- **Work task**
For this exercise, copy exactly the lines below from the one with "font-size: 10px ->" through the one with "padding: 0 20px" and leave out the pictures.

- **Information provided**

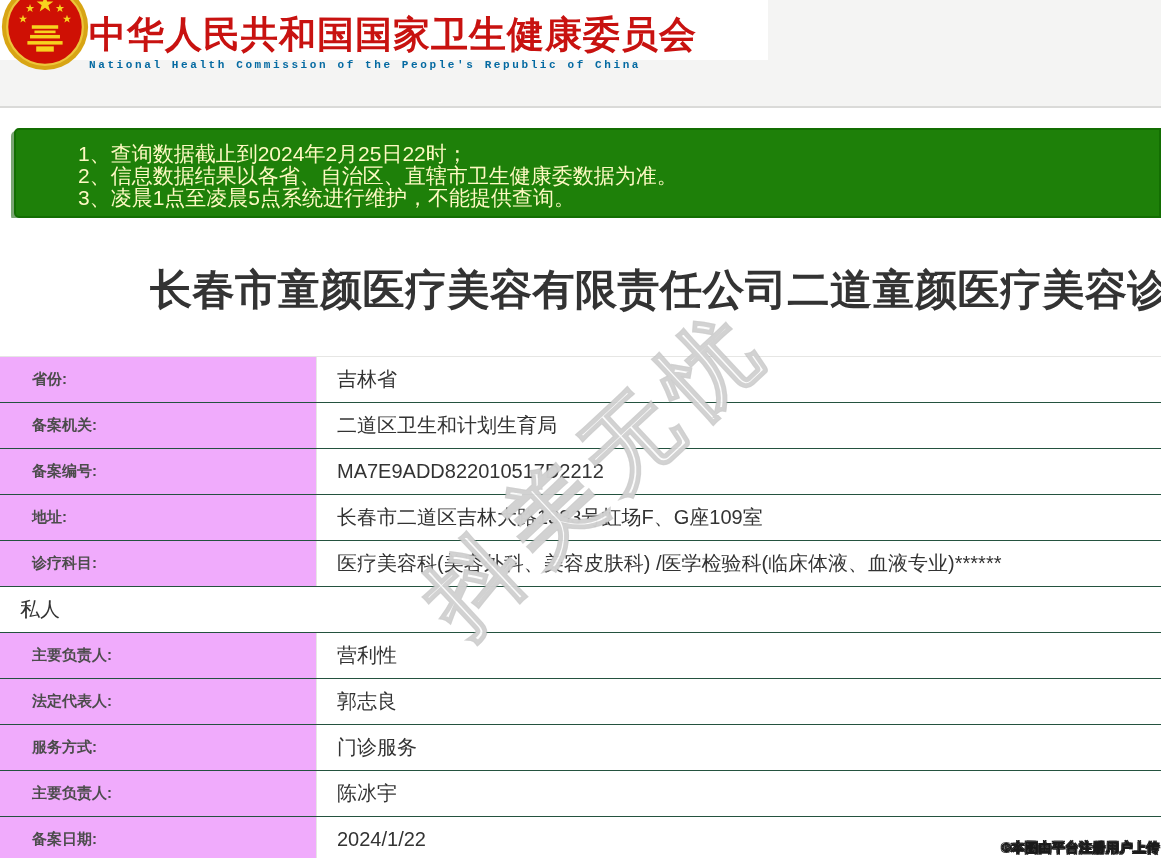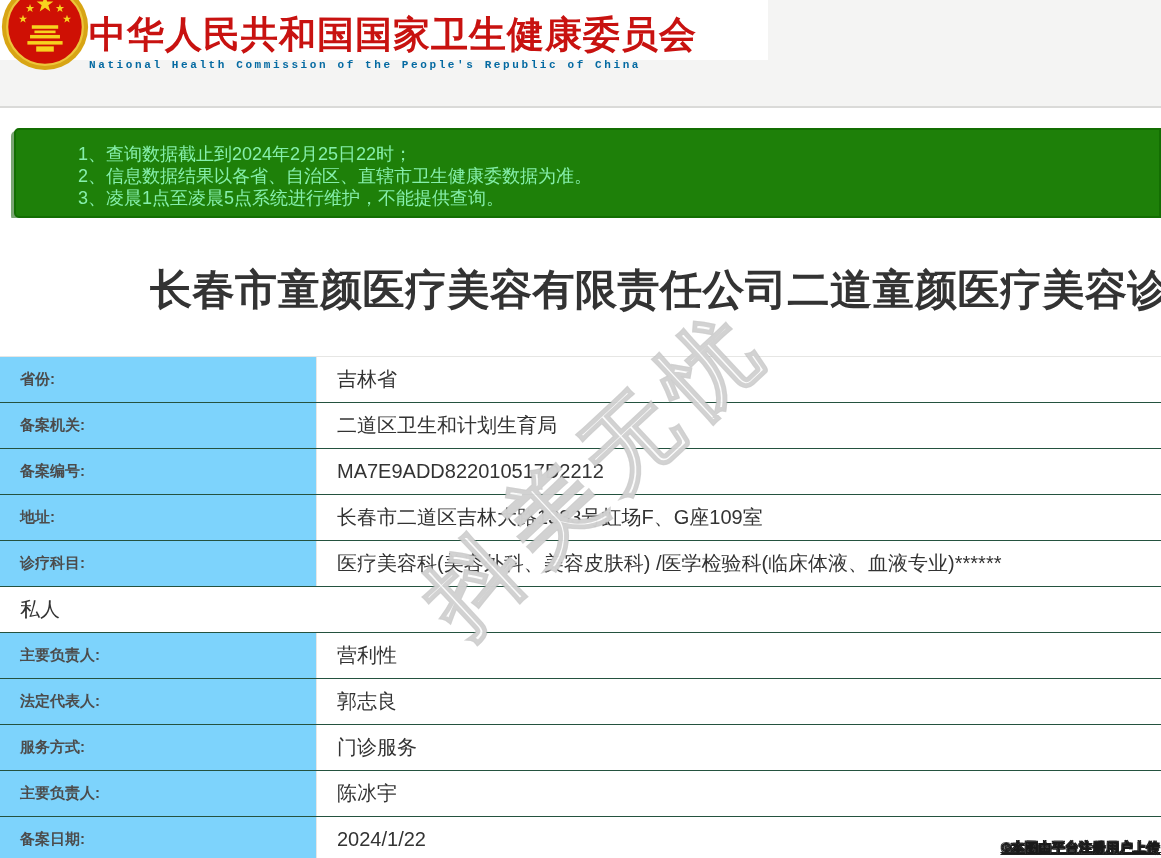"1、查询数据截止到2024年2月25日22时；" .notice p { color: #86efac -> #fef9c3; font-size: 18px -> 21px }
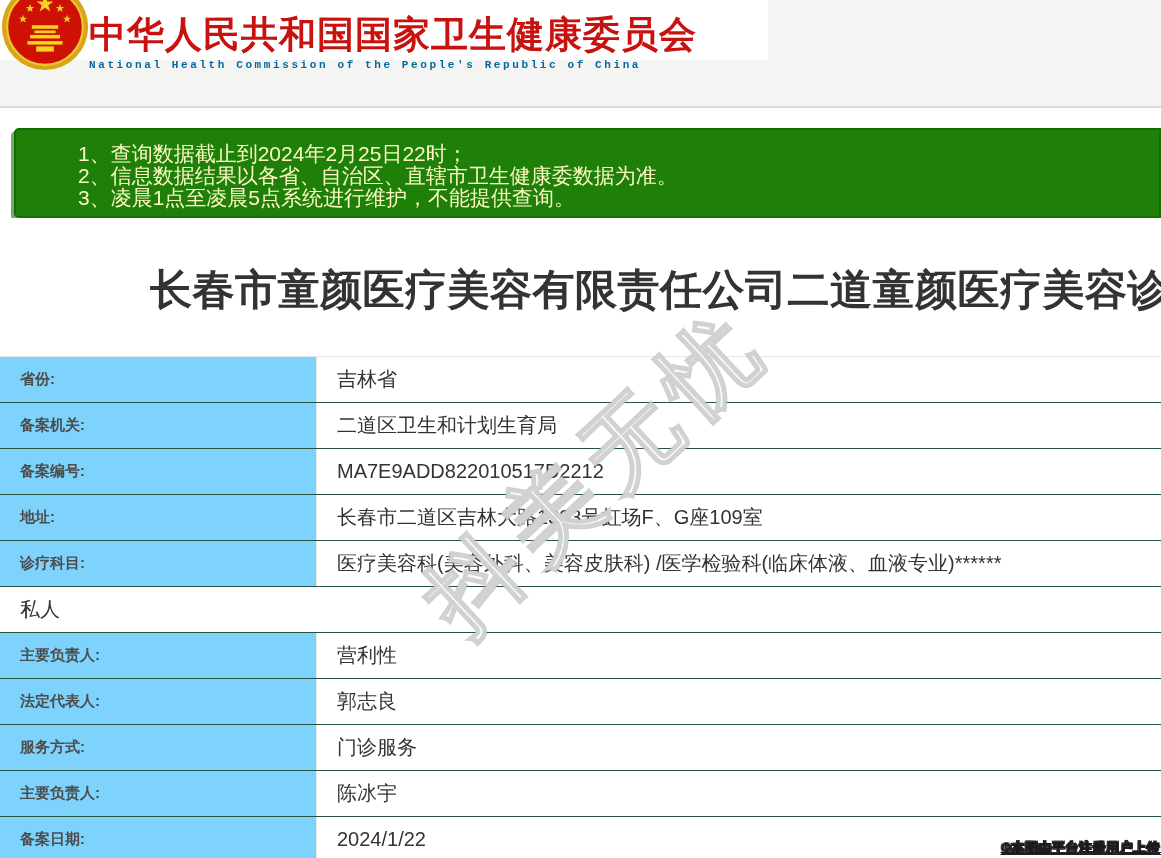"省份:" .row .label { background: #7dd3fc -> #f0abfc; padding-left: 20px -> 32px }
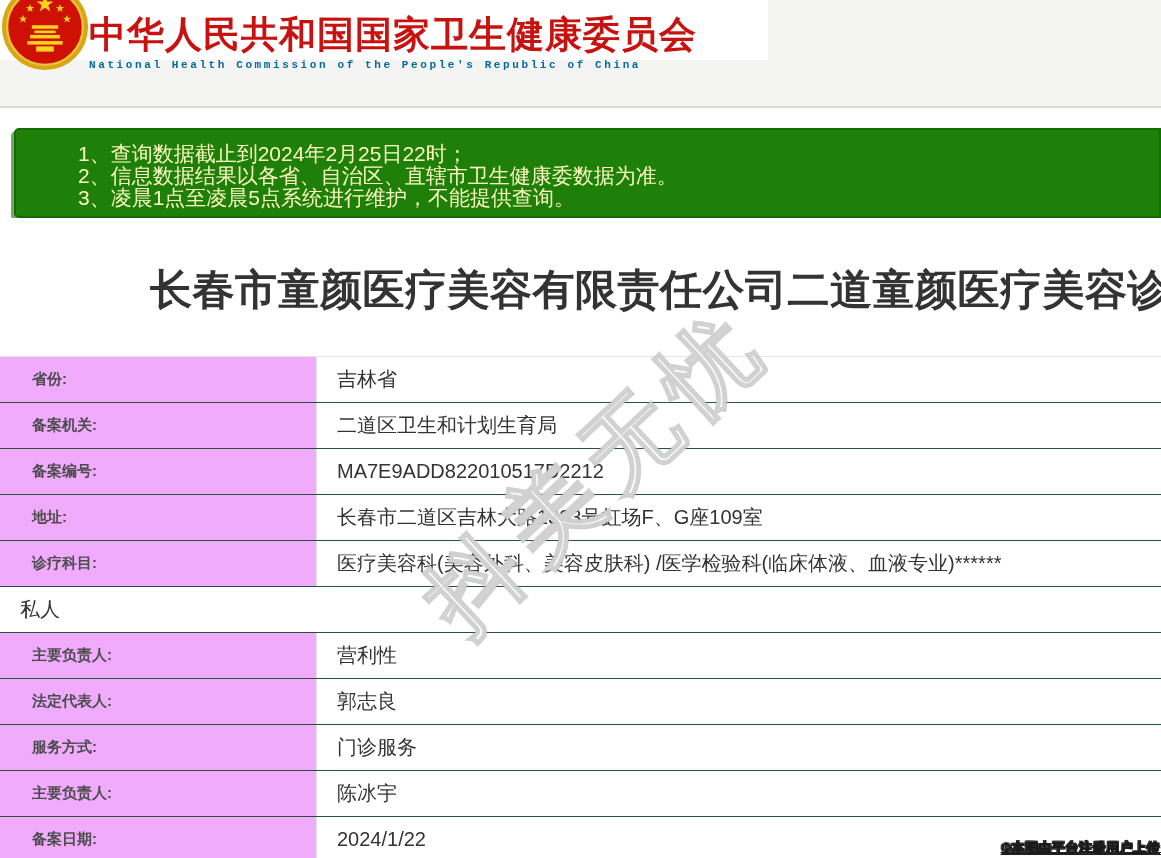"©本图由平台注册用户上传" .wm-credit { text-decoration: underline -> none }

...

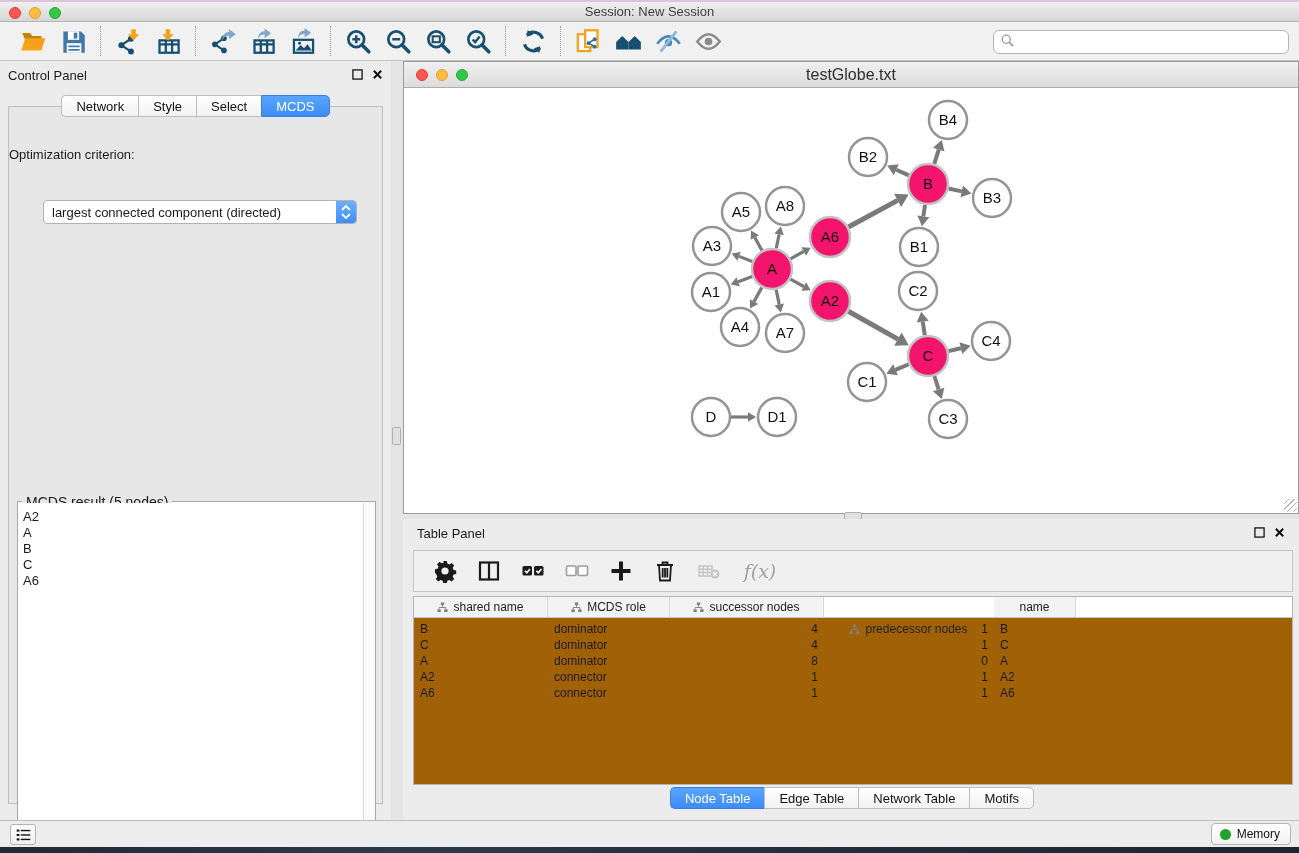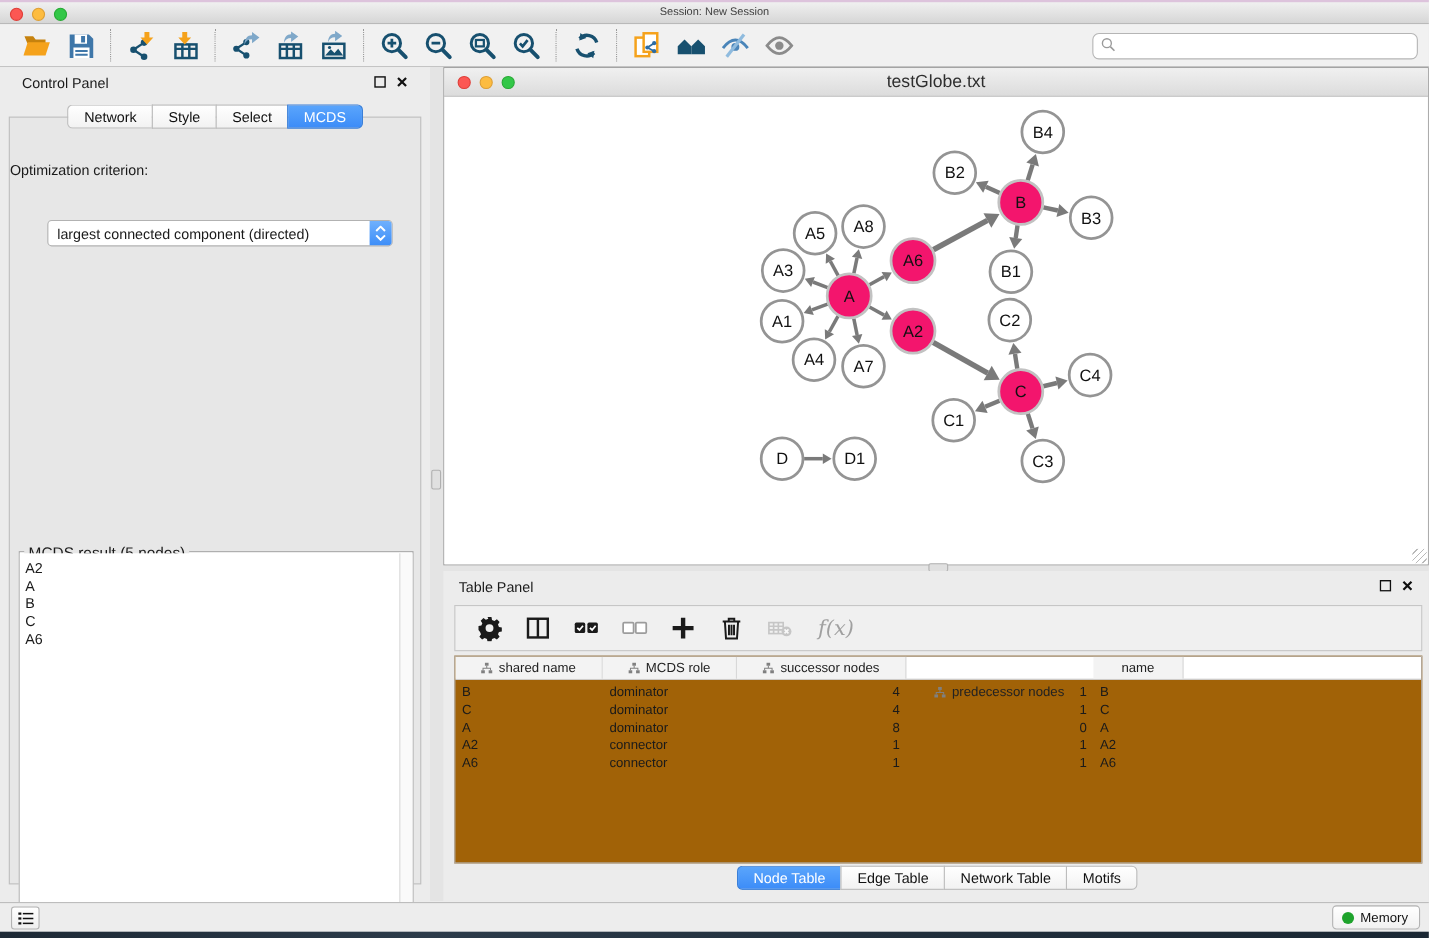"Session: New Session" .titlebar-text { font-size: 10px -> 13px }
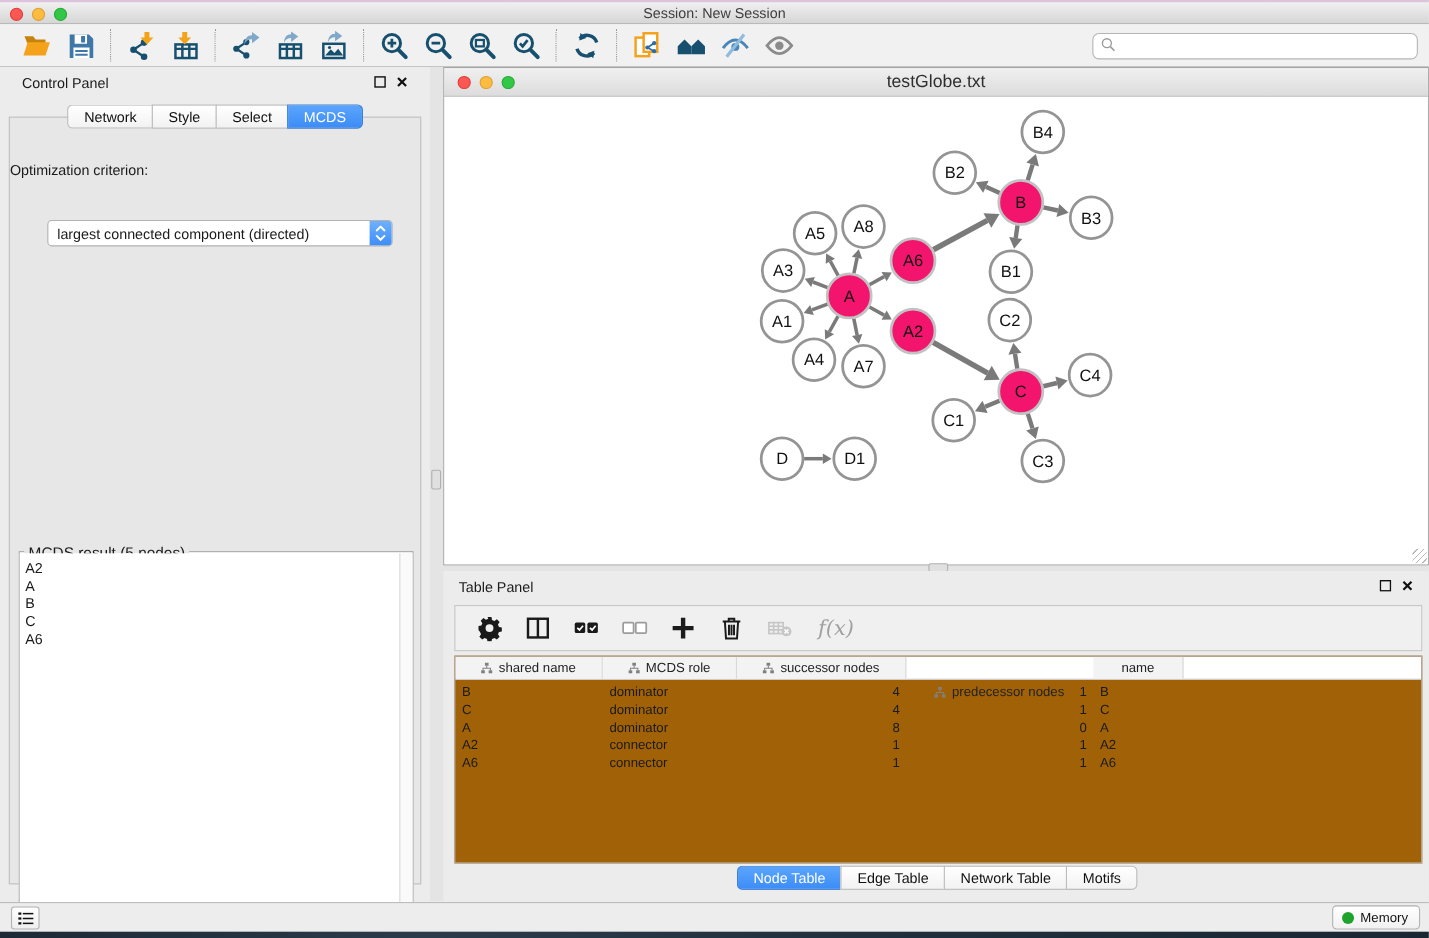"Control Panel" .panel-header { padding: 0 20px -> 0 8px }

---

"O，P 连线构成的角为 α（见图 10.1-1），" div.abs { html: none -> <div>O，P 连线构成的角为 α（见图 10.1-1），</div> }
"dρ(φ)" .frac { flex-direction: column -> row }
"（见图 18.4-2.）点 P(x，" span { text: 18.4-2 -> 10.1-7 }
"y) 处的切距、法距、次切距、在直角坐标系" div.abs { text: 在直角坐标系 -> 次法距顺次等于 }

- **Exercise result**
"Session: New Session" .titlebar-text { font-size: 10px -> 13px }
"Control Panel" .panel-header { padding: 0 20px -> 0 8px }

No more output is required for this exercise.